Edit difference data
*** Block opens ***

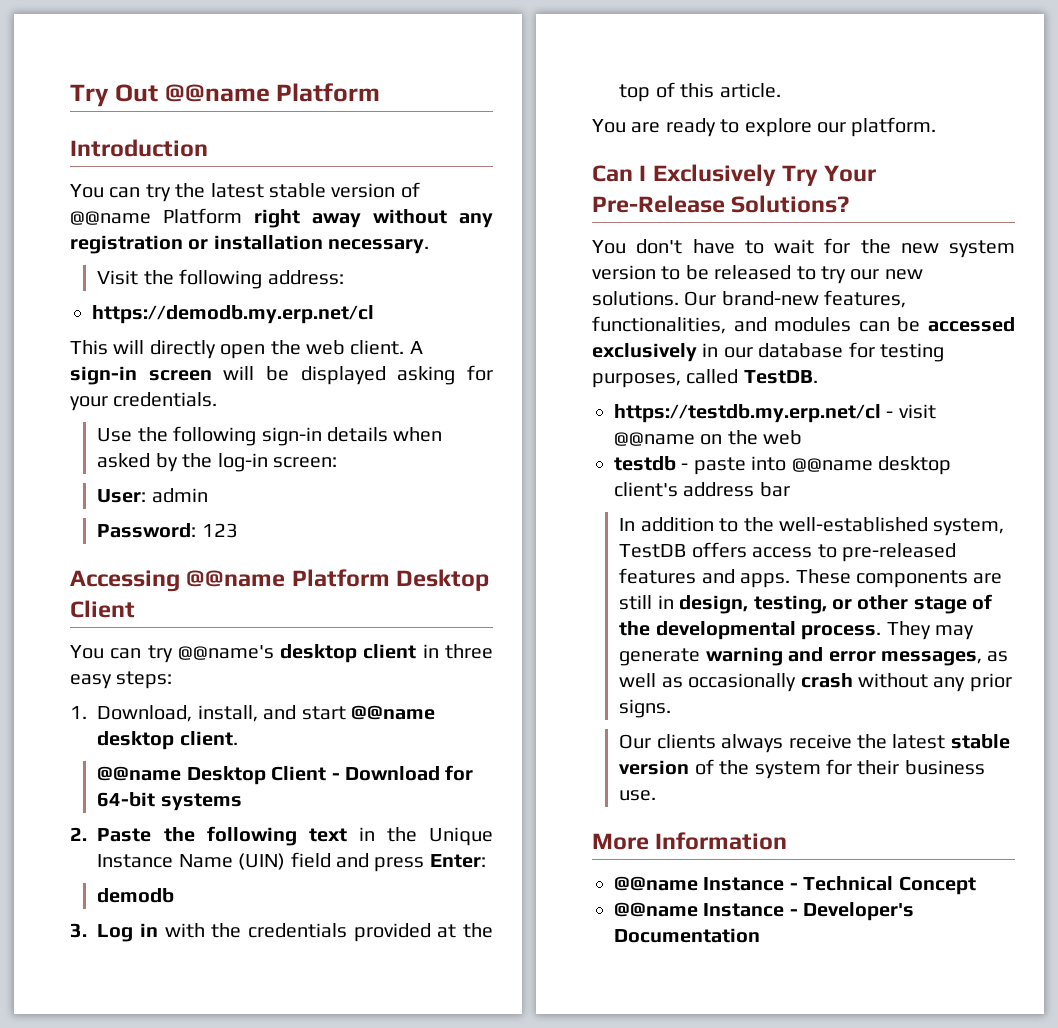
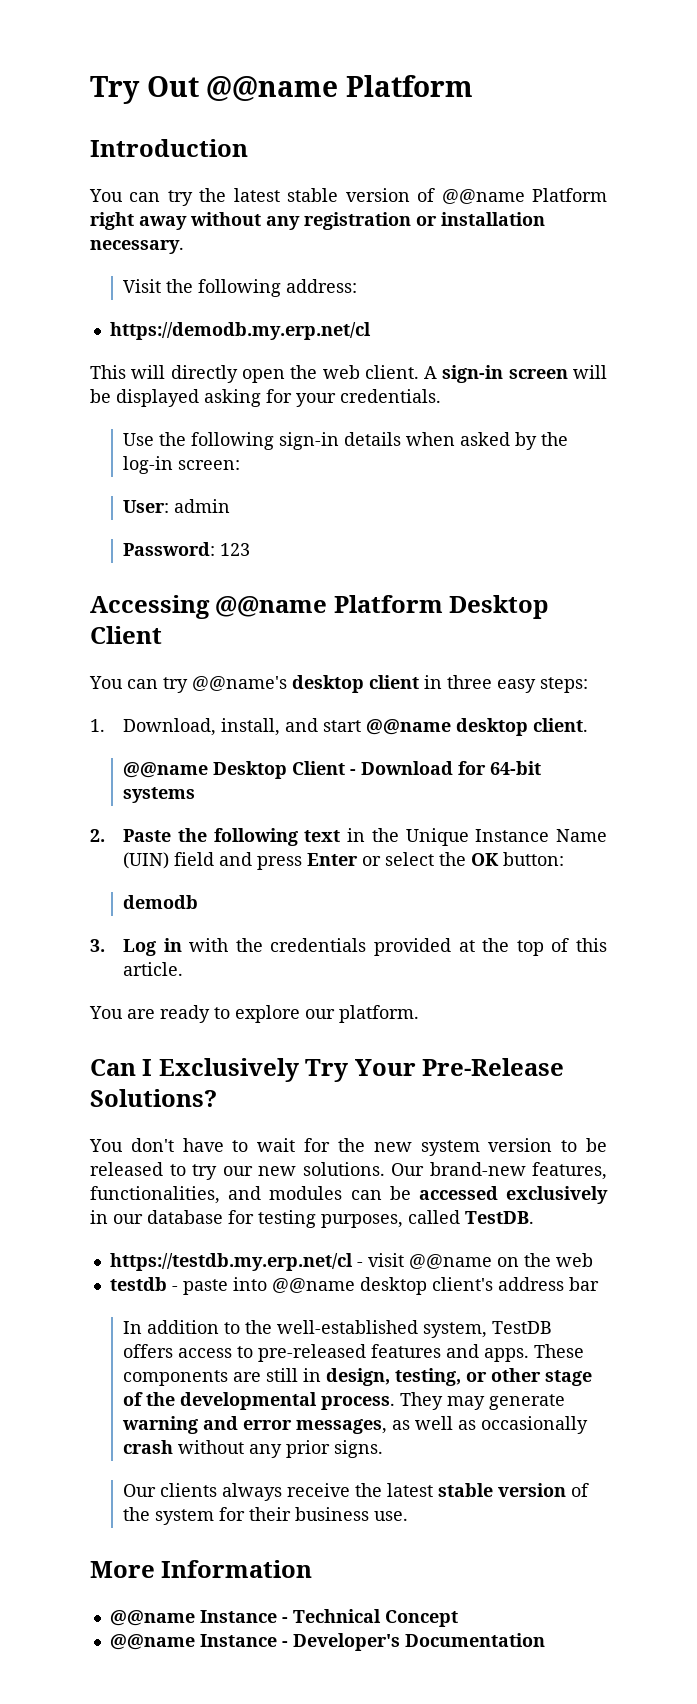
[429,854,486,868] Enter: -> [307,852,565,866] Enter or select the OK button:

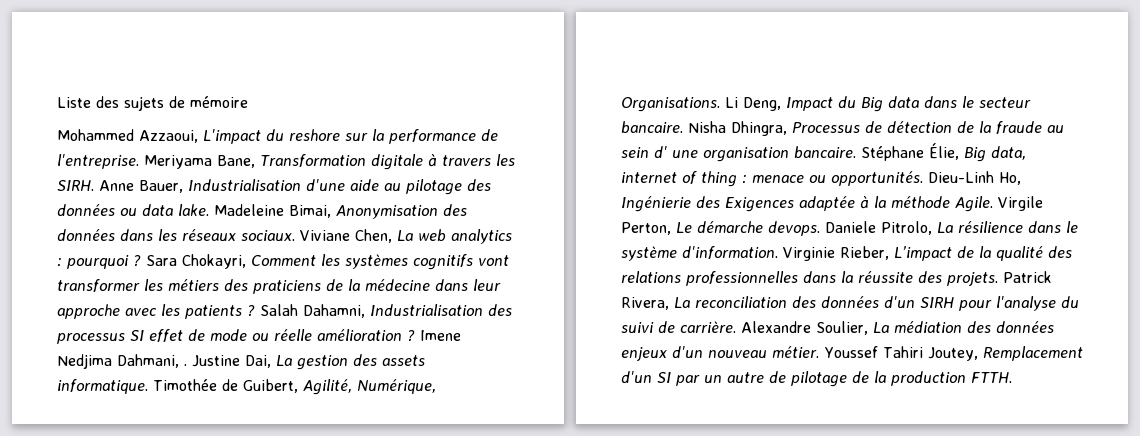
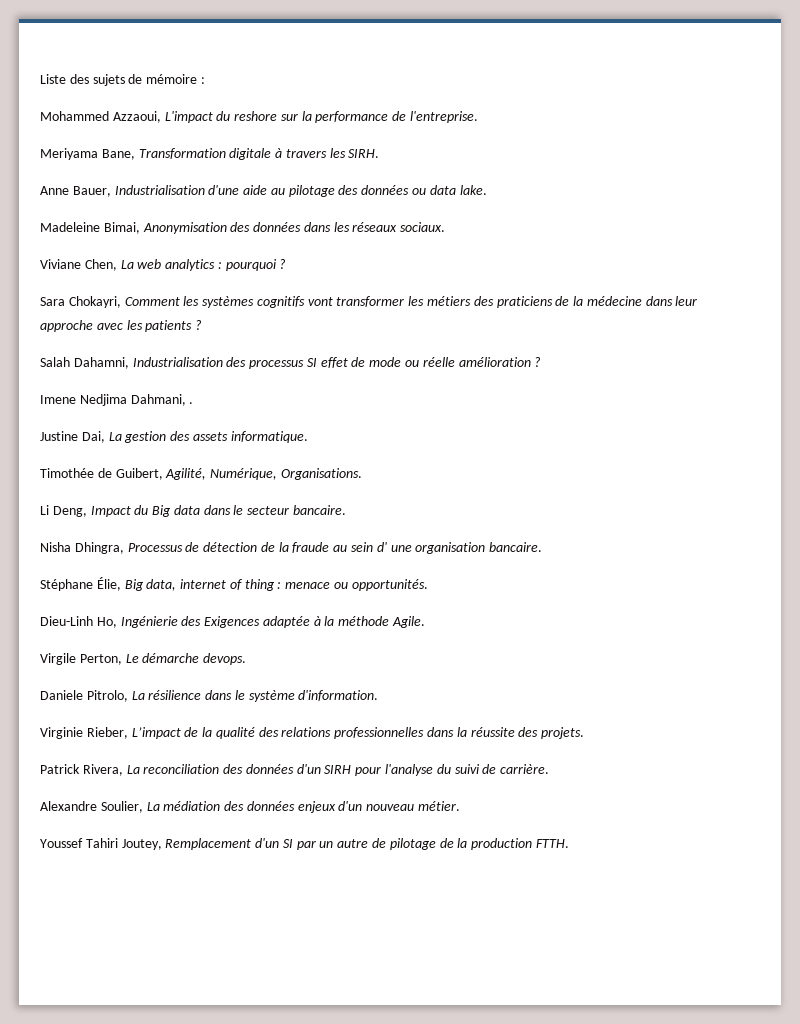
(248, 102) none -> [200,77,205,84] :
(139, 161) none -> (479, 117) //
(94, 185) none -> (380, 153) //
(209, 210) none -> (487, 190) //
(295, 235) none -> (446, 227) //
(141, 260) none -> (287, 264) //
(255, 310) none -> (203, 325) //
(415, 335) none -> (542, 362) //
(187, 365) none -> (194, 403) //
(148, 386) none -> (308, 437) //
(720, 104) none -> (362, 474) //
(683, 127) none -> (347, 510) //
(856, 152) none -> (543, 547) //
(923, 178) none -> (428, 585) //
(993, 204) none -> (426, 622) //
(820, 228) none -> (247, 659) //
(778, 252) none -> (379, 695) //
(998, 279) none -> (585, 733) //
(736, 327) none -> (550, 769) //
(819, 352) none -> (461, 806) //

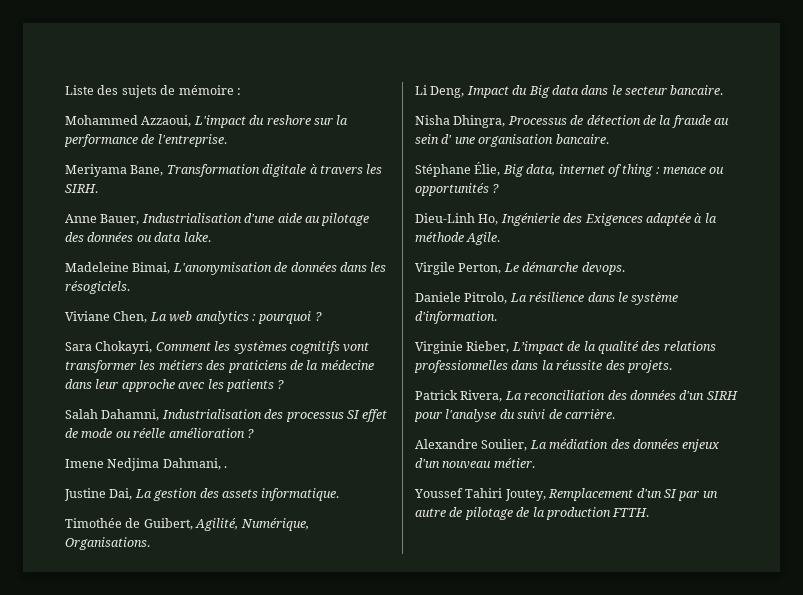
[142,222,251,234] Anonymisation des -> [172,262,288,275] L'anonymisation de
[352,222,446,232] réseaux sociaux. -> [65,281,130,294] résogiciels.
[351,579,428,591] opportunités. -> [415,183,500,196] opportunités ?

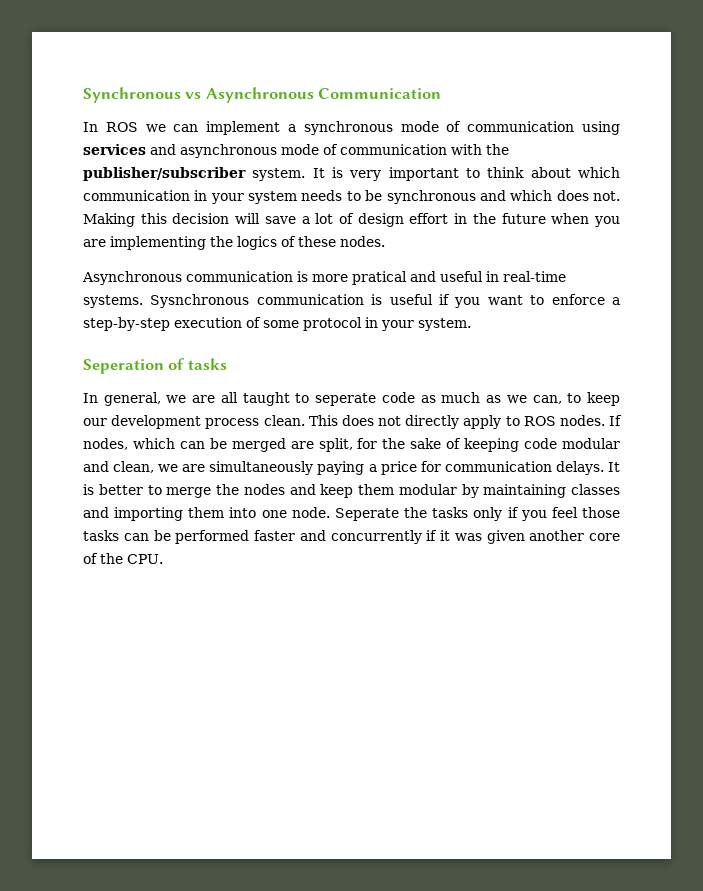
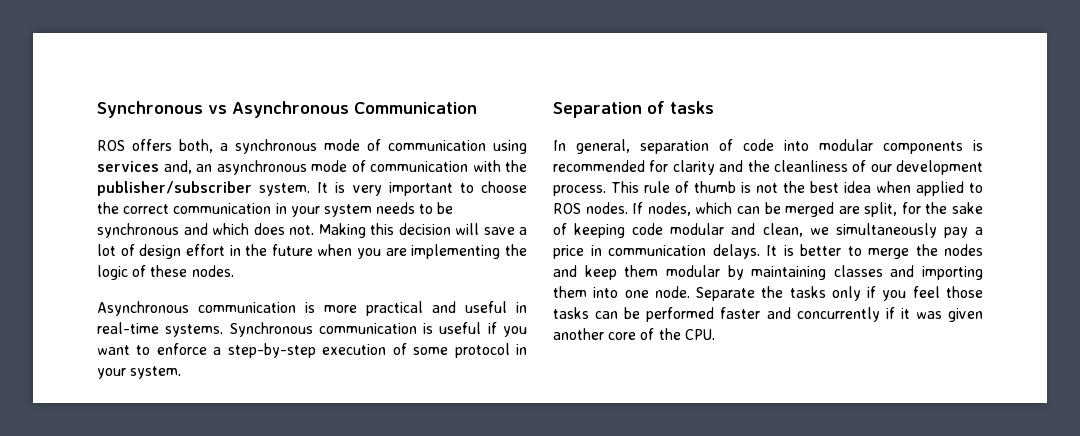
[83,121,281,135] In ROS we can implement -> [97,139,213,153] ROS offers both,
[150,144,176,155] and -> [163,160,212,174] and, an
[487,167,620,178] think about which -> [481,181,527,193] [97,202,170,214] choose the correct
[237,236,277,250] logics -> [97,265,128,280] logic
[352,271,407,285] pratical -> [366,301,423,316] practical
[150,294,250,308] Sysnchronous -> [229,322,313,337] Synchronous
[83,359,164,374] Seperation -> [553,102,642,118] Separation
[166,392,620,406] [83,415,502,429] we are all taught to seperate code as much as we can, to keep our development process clean. This does not directly apply -> [640,139,983,154] [553,160,983,175] [553,181,964,196] separation of code into modular components is recommended for clarity and the cleanliness of our development process. This rule of thumb is not the best idea when applied
[182,461,365,475] are simultaneously paying -> [835,223,968,238] simultaneously pay
[420,461,441,472] for -> [590,245,602,256] in
[334,508,399,521] Seperate -> [696,287,756,301] Separate

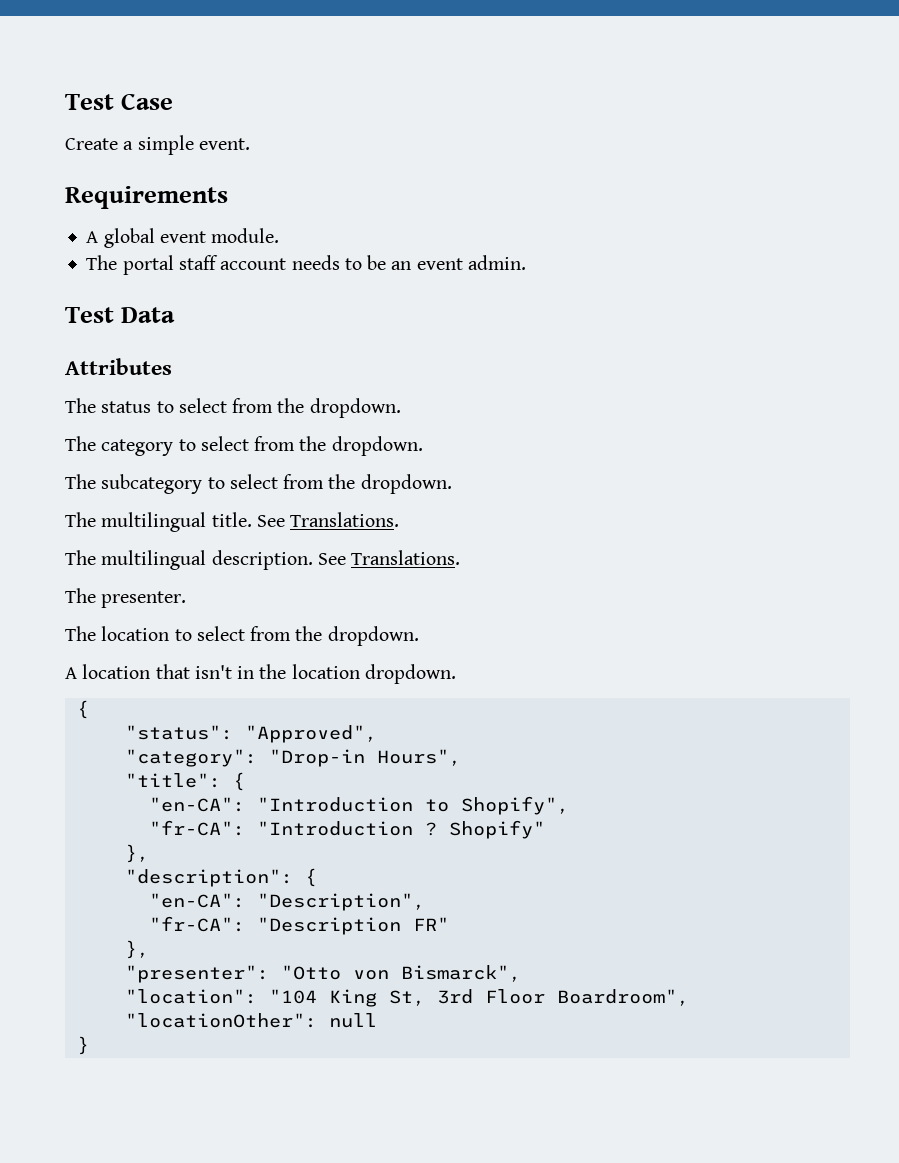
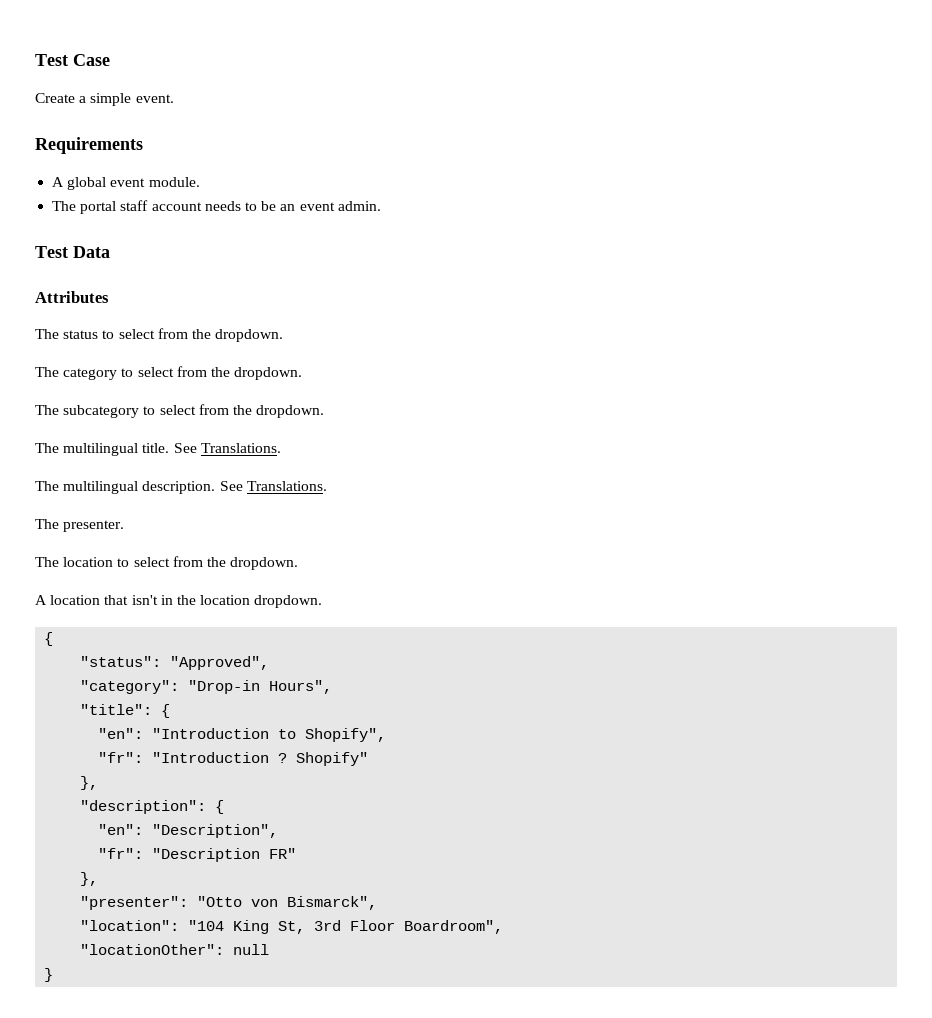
[148,797,245,812] "en-CA": -> [98,728,144,739] "en":
[148,820,245,836] "fr-CA": -> [98,752,144,763] "fr":
[148,893,245,908] "en-CA": -> [98,824,144,835] "en":
[148,916,245,932] "fr-CA": -> [98,848,144,859] "fr":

*** Block closes ***

[Task description]: The images are to be left out; every line above should be set down exactly.

[Solution for this task]:
[429,854,486,868] Enter: -> [307,852,565,866] Enter or select the OK button:

(248, 102) none -> [200,77,205,84] :
(139, 161) none -> (479, 117) //
(94, 185) none -> (380, 153) //
(209, 210) none -> (487, 190) //
(295, 235) none -> (446, 227) //
(141, 260) none -> (287, 264) //
(255, 310) none -> (203, 325) //
(415, 335) none -> (542, 362) //
(187, 365) none -> (194, 403) //
(148, 386) none -> (308, 437) //
(720, 104) none -> (362, 474) //
(683, 127) none -> (347, 510) //
(856, 152) none -> (543, 547) //
(923, 178) none -> (428, 585) //
(993, 204) none -> (426, 622) //
(820, 228) none -> (247, 659) //
(778, 252) none -> (379, 695) //
(998, 279) none -> (585, 733) //
(736, 327) none -> (550, 769) //
(819, 352) none -> (461, 806) //

[142,222,251,234] Anonymisation des -> [172,262,288,275] L'anonymisation de
[352,222,446,232] réseaux sociaux. -> [65,281,130,294] résogiciels.
[351,579,428,591] opportunités. -> [415,183,500,196] opportunités ?

[83,121,281,135] In ROS we can implement -> [97,139,213,153] ROS offers both,
[150,144,176,155] and -> [163,160,212,174] and, an
[487,167,620,178] think about which -> [481,181,527,193] [97,202,170,214] choose the correct
[237,236,277,250] logics -> [97,265,128,280] logic
[352,271,407,285] pratical -> [366,301,423,316] practical
[150,294,250,308] Sysnchronous -> [229,322,313,337] Synchronous
[83,359,164,374] Seperation -> [553,102,642,118] Separation
[166,392,620,406] [83,415,502,429] we are all taught to seperate code as much as we can, to keep our development process clean. This does not directly apply -> [640,139,983,154] [553,160,983,175] [553,181,964,196] separation of code into modular components is recommended for clarity and the cleanliness of our development process. This rule of thumb is not the best idea when applied
[182,461,365,475] are simultaneously paying -> [835,223,968,238] simultaneously pay
[420,461,441,472] for -> [590,245,602,256] in
[334,508,399,521] Seperate -> [696,287,756,301] Separate

[148,797,245,812] "en-CA": -> [98,728,144,739] "en":
[148,820,245,836] "fr-CA": -> [98,752,144,763] "fr":
[148,893,245,908] "en-CA": -> [98,824,144,835] "en":
[148,916,245,932] "fr-CA": -> [98,848,144,859] "fr":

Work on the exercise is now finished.